Les burons de l’Aubrac : mémoire vive du plateau – Partie 2
Il y a deux semaines, nous vous présentions la vie quotidienne au cœur des burons. Aujourd’hui, poursuivons ensemble le récit de leur histoire, entre traditions séculaires, déclin progressif et mémoire vivante.
Une culture de la résistance et de l’autonomie
Le buron n’est pas seulement un bâtiment rural emblématique de l’Aubrac : il incarne une culture à part entière. Celle d’hommes autonomes, endurants, enracinés dans la nature et profondément liés à leurs bêtes. Le travail y était rude, mais il façonnait un lien intime entre le territoire et ses habitants.

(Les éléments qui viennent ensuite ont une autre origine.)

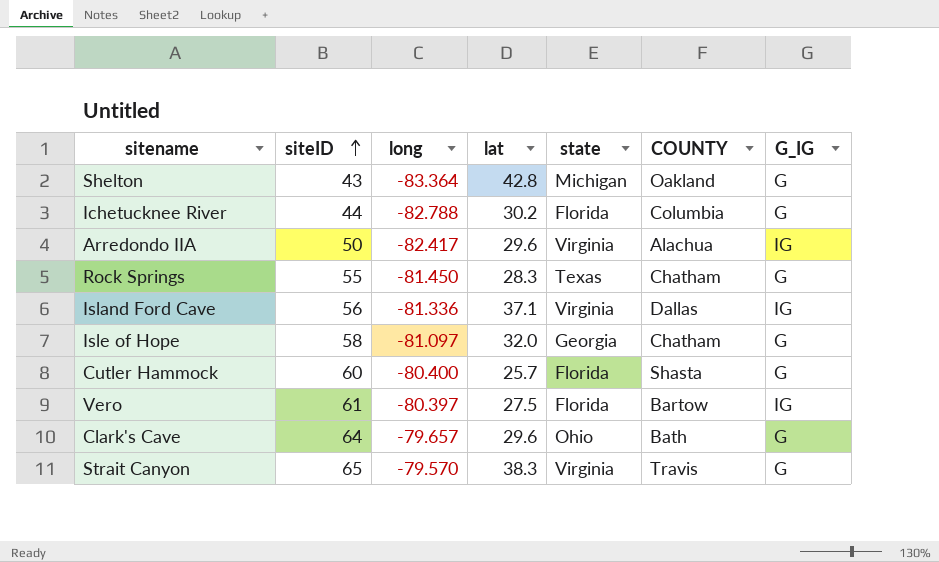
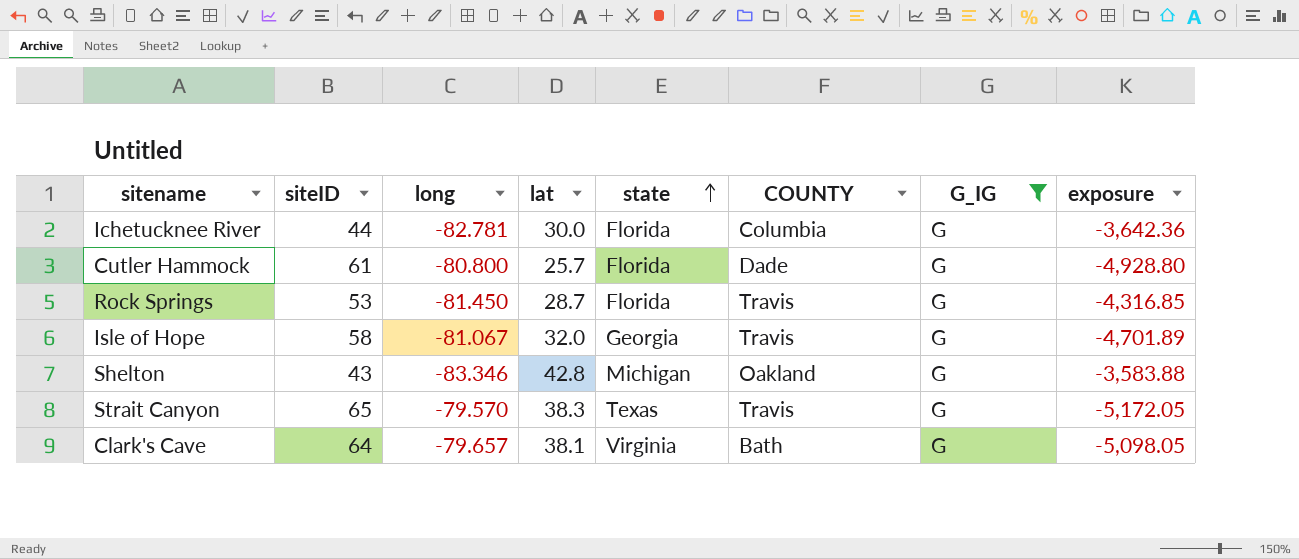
filter: none -> G_IG = G
row order: siteID ascending -> state ascending
column exposure | formula: none -> [siteID] * [long]
Ichetucknee River | long: -82.788 -> -82.781
Ichetucknee River | lat: 30.2 -> 30.0
Cutler Hammock | siteID: 60 -> 61
Cutler Hammock | long: -80.400 -> -80.800
Cutler Hammock | COUNTY: Shasta -> Dade
Rock Springs | siteID: 55 -> 53
Rock Springs | lat: 28.3 -> 28.7
Rock Springs | state: Texas -> Florida
Rock Springs | COUNTY: Chatham -> Travis
Isle of Hope | long: -81.097 -> -81.067
Isle of Hope | COUNTY: Chatham -> Travis
Shelton | long: -83.364 -> -83.346
Strait Canyon | state: Virginia -> Texas
Clark's Cave | lat: 29.6 -> 38.1
Clark's Cave | state: Ohio -> Virginia

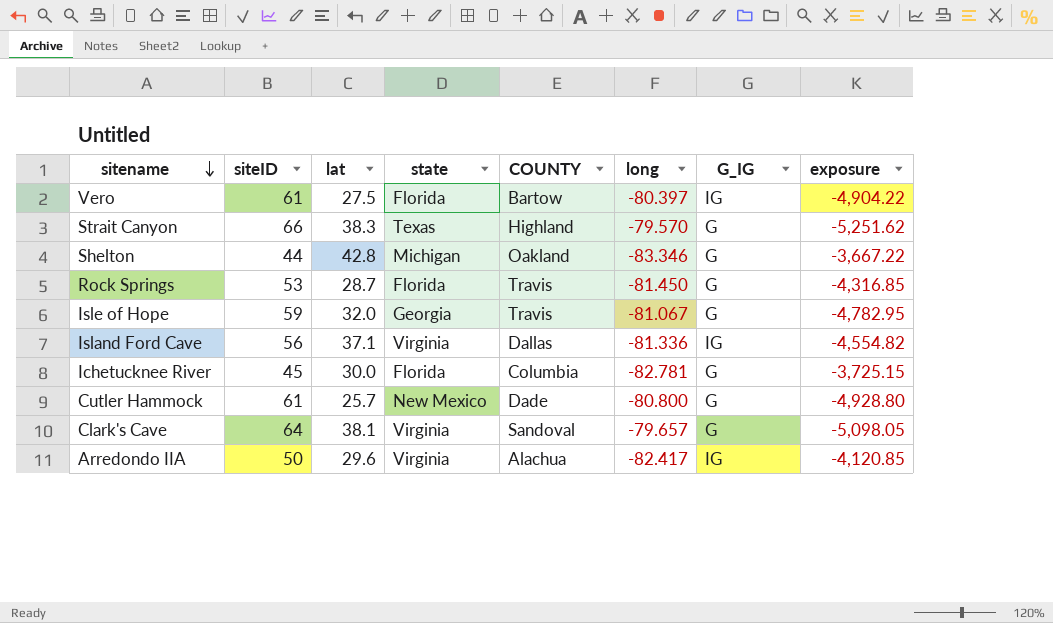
filter: G_IG = G -> none
row order: state ascending -> sitename descending
column long | position: 3 -> 6
Strait Canyon | siteID: 65 -> 66
Strait Canyon | COUNTY: Travis -> Highland
Strait Canyon | exposure: -5,172.05 -> -5,251.62
Shelton | siteID: 43 -> 44
Shelton | exposure: -3,583.88 -> -3,667.22
Isle of Hope | siteID: 58 -> 59
Isle of Hope | exposure: -4,701.89 -> -4,782.95
Ichetucknee River | siteID: 44 -> 45
Ichetucknee River | exposure: -3,642.36 -> -3,725.15
Cutler Hammock | state: Florida -> New Mexico
Clark's Cave | COUNTY: Bath -> Sandoval

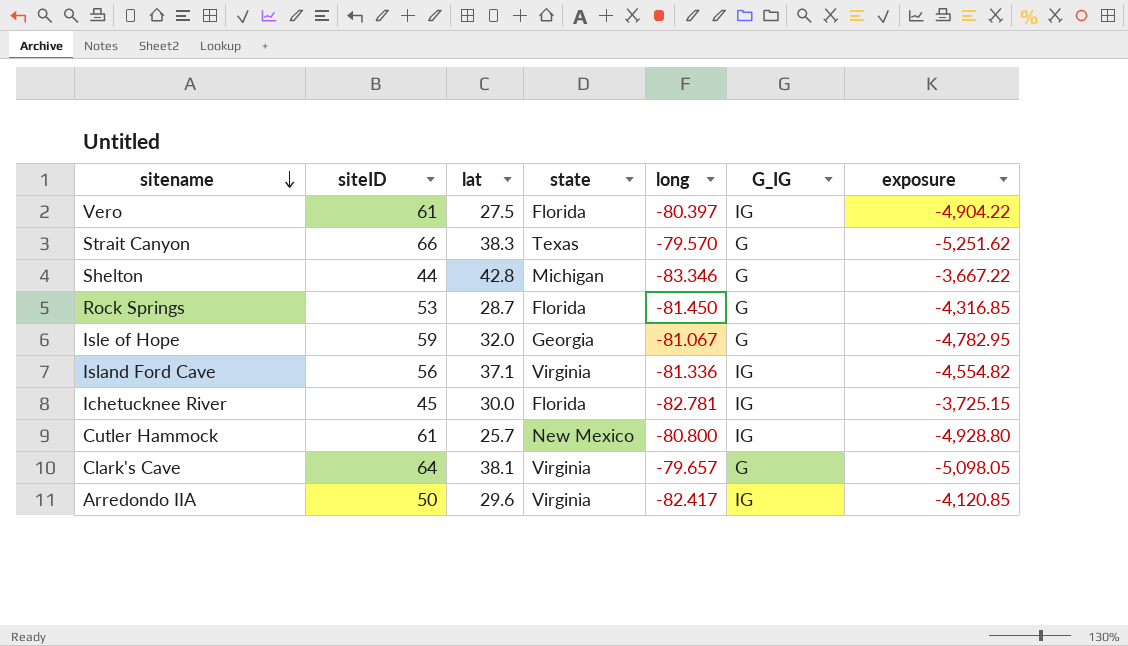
column COUNTY | position: 5 -> none
Ichetucknee River | G_IG: G -> IG
Cutler Hammock | G_IG: G -> IG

On y parlait occitan, on transmettait les savoirs à l’oral, et les gestes de fabrication du fromage — tout comme les recettes — étaient jalousement préservés. Les journées suivaient un rythme immuable : deux traites quotidiennes, l’une au lever du jour, l’autre en fin d’après-midi. Entre les deux, on s’occupait des veaux, de l’entretien des outils, de la fabrication du fromage, de la gestion du salage et de l’affinage en cave. C’était une vie de labeur, de gestes précis, d’écoute du vivant, où chacun avait son rôle et ses missions.
Des origines liées à la transhumance
Les origines des burons remontent sans doute au Moyen Âge, lorsque les paysans des vallées montaient leurs troupeaux vers les hauts pâturages à la belle saison. Cette pratique ancestrale de transhumance permettait de valoriser les herbages d’altitude tout en préservant les prairies de fond de vallée.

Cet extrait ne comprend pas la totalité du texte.